Assignment:
Your copy should run exactly from the line containing "[60,190,745,206] One approach" to the last line of the entries below, and it should include no pictures.

Supplied records:
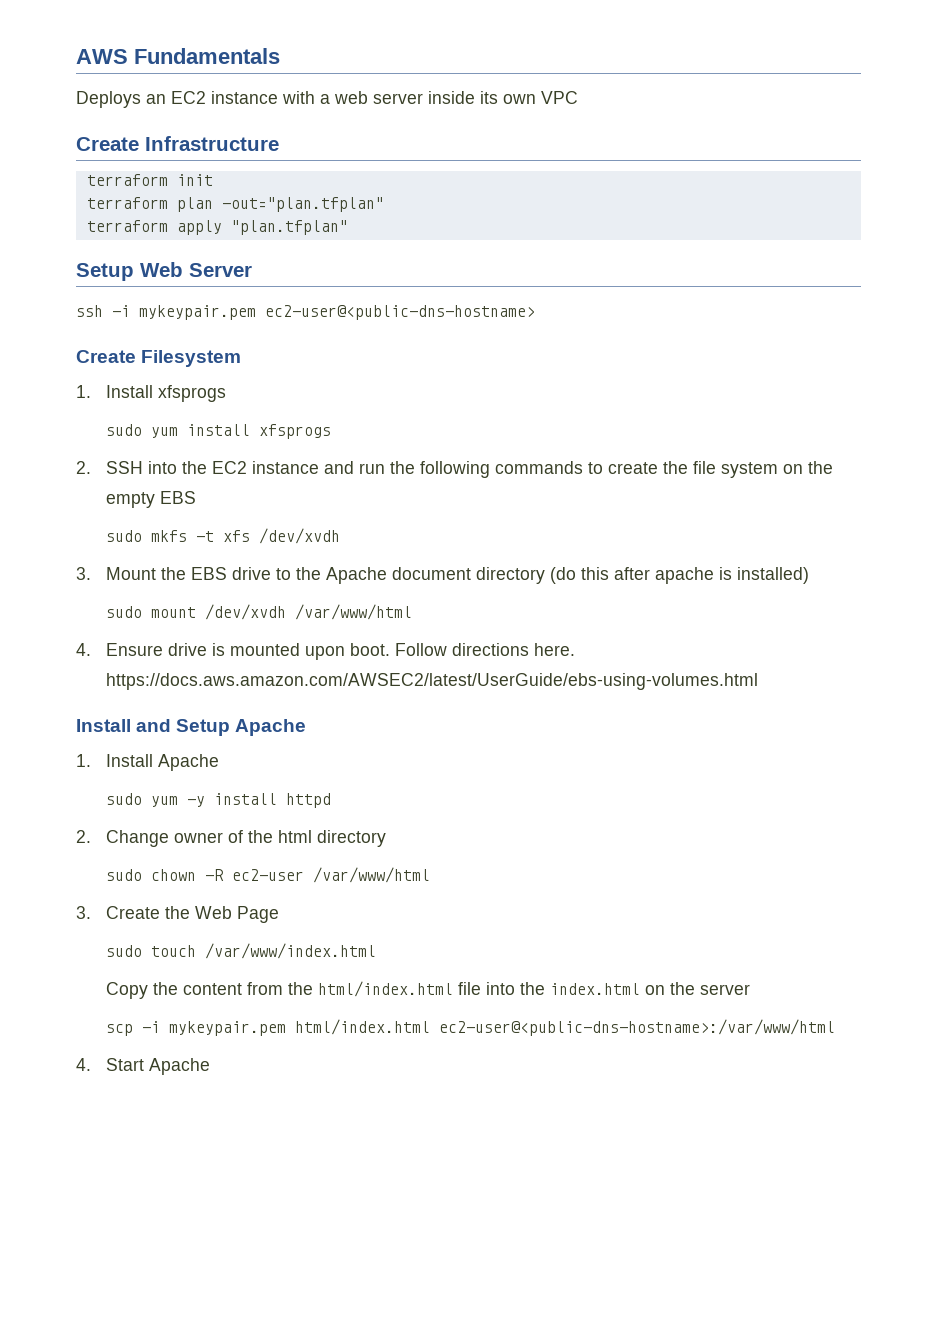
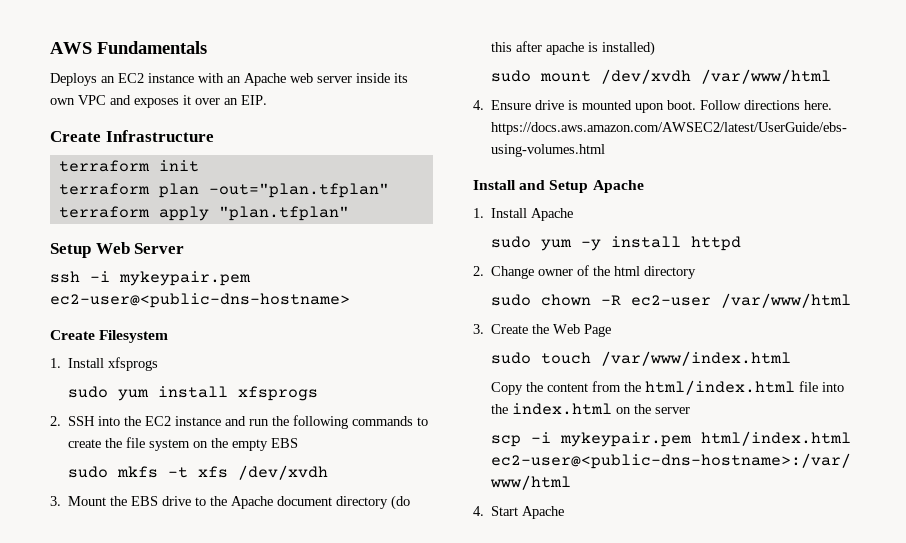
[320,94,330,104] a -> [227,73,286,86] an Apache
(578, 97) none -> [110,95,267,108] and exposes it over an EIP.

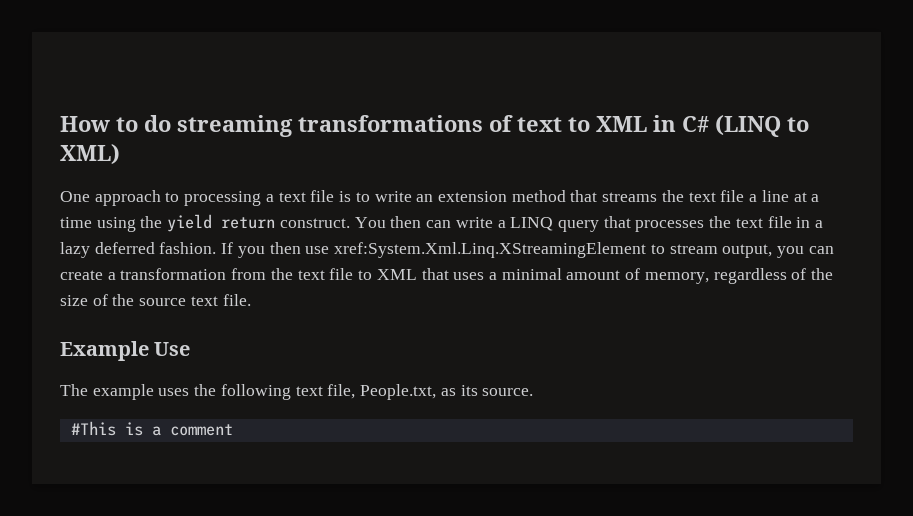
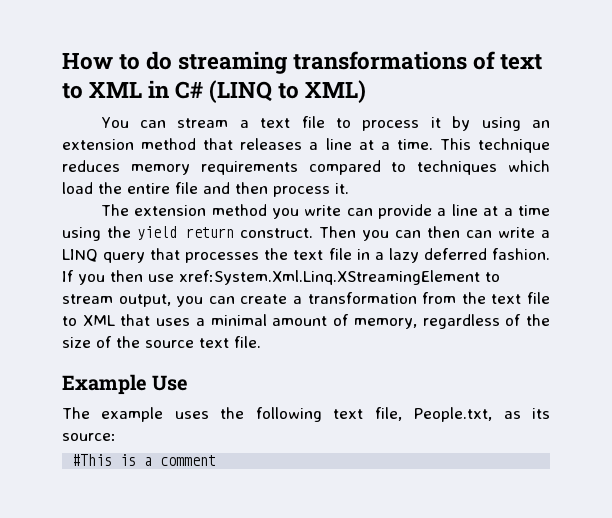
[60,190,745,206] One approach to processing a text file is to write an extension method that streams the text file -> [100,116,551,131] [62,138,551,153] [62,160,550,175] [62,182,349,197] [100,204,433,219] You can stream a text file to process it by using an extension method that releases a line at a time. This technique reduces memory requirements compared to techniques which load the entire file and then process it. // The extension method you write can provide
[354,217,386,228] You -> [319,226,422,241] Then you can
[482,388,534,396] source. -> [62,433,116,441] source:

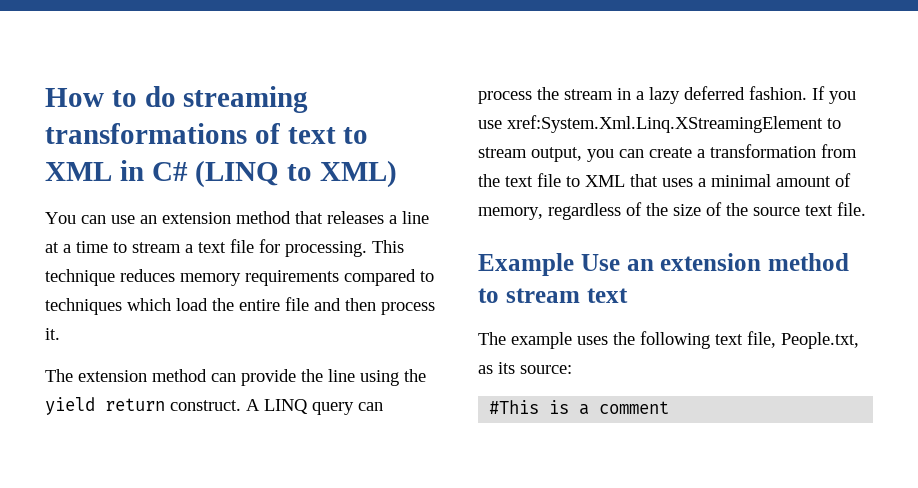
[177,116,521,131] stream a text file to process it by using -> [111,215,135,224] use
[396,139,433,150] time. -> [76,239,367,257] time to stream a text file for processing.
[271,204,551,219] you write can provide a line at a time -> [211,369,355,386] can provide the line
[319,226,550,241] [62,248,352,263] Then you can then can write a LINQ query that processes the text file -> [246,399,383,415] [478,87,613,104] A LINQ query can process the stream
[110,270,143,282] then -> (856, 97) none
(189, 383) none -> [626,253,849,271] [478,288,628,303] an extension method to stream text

Solution to the exercise:
[60,190,745,206] One approach to processing a text file is to write an extension method that streams the text file -> [100,116,551,131] [62,138,551,153] [62,160,550,175] [62,182,349,197] [100,204,433,219] You can stream a text file to process it by using an extension method that releases a line at a time. This technique reduces memory requirements compared to techniques which load the entire file and then process it. // The extension method you write can provide
[354,217,386,228] You -> [319,226,422,241] Then you can
[482,388,534,396] source. -> [62,433,116,441] source:

[177,116,521,131] stream a text file to process it by using -> [111,215,135,224] use
[396,139,433,150] time. -> [76,239,367,257] time to stream a text file for processing.
[271,204,551,219] you write can provide a line at a time -> [211,369,355,386] can provide the line
[319,226,550,241] [62,248,352,263] Then you can then can write a LINQ query that processes the text file -> [246,399,383,415] [478,87,613,104] A LINQ query can process the stream
[110,270,143,282] then -> (856, 97) none
(189, 383) none -> [626,253,849,271] [478,288,628,303] an extension method to stream text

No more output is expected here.